Given records ->
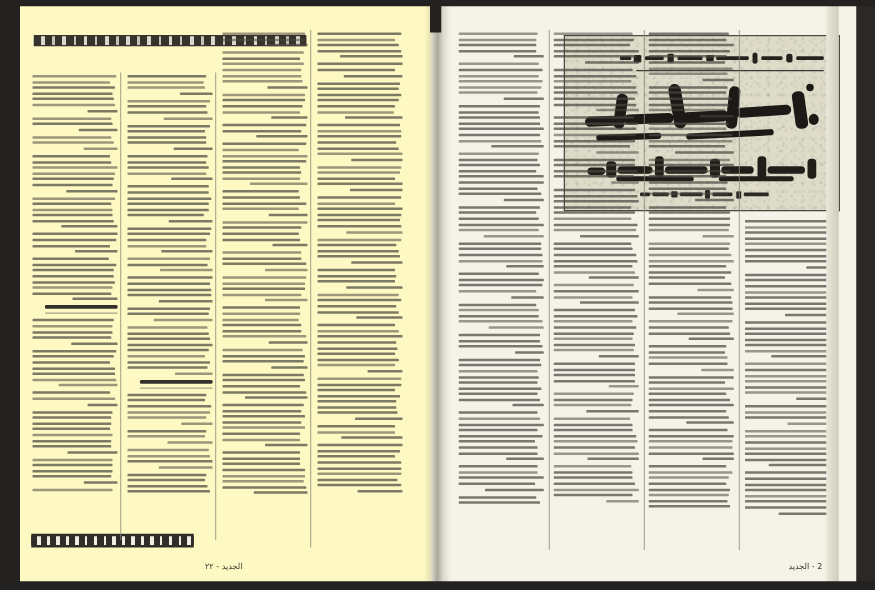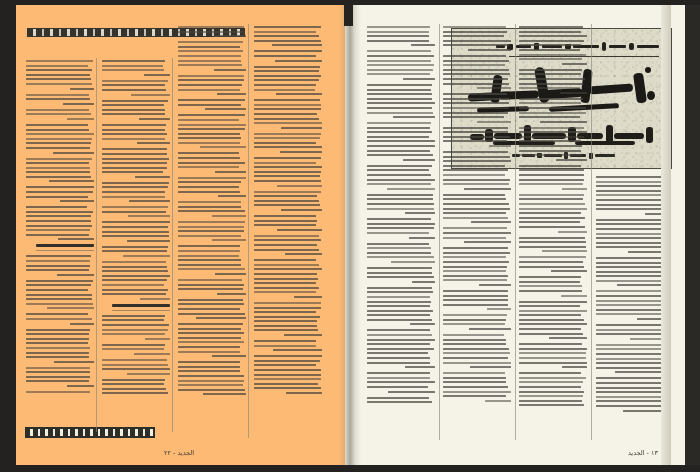--- a/index.html
+++ b/index.html
@@ -24,7 +24,7 @@
     background:#f4f2e6;
     overflow:hidden;
   }
-  .page-left{left:0;width:331px;background:#fdba74;}
+  .page-left{left:0;width:331px;background:#fef9c3;}
   .page-right{left:341px;right:0;background:#f5f3e8;}
   
   .gutter{

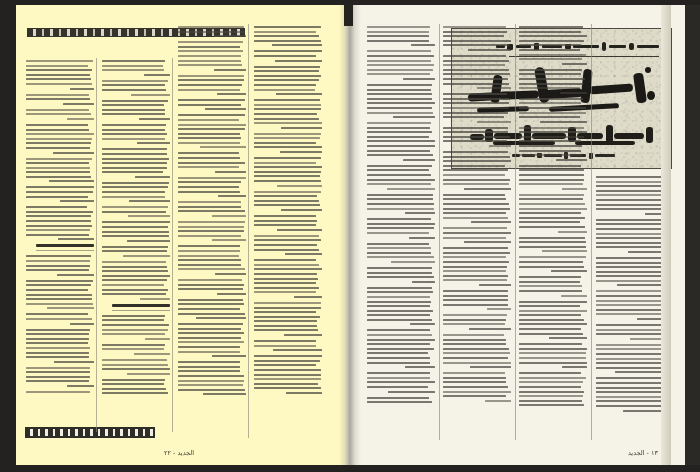--- a/index.html
+++ b/index.html
@@ -622,7 +622,7 @@
           </div>
       </div>
 
-      <div class="foot foot-right">١٣ - الجديد</div>
+      <div class="foot foot-right">2 - الجديد</div>
     <div class="col" style="left: 12px; top: 22px; width: 68px; height: 414px;">
           <div class="para">
             <div class="ln sh" style="width: 62.8px; margin-right: 0px; margin-left: 0px;"></div>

The task -> When a line of the records includes "right", that line belongs in the answer.

Exercise response ->
   .page-right{left:341px;right:0;background:#f5f3e8;}
-      <div class="foot foot-right">١٣ - الجديد</div>
+      <div class="foot foot-right">2 - الجديد</div>
             <div class="ln sh" style="width: 62.8px; margin-right: 0px; margin-left: 0px;"></div>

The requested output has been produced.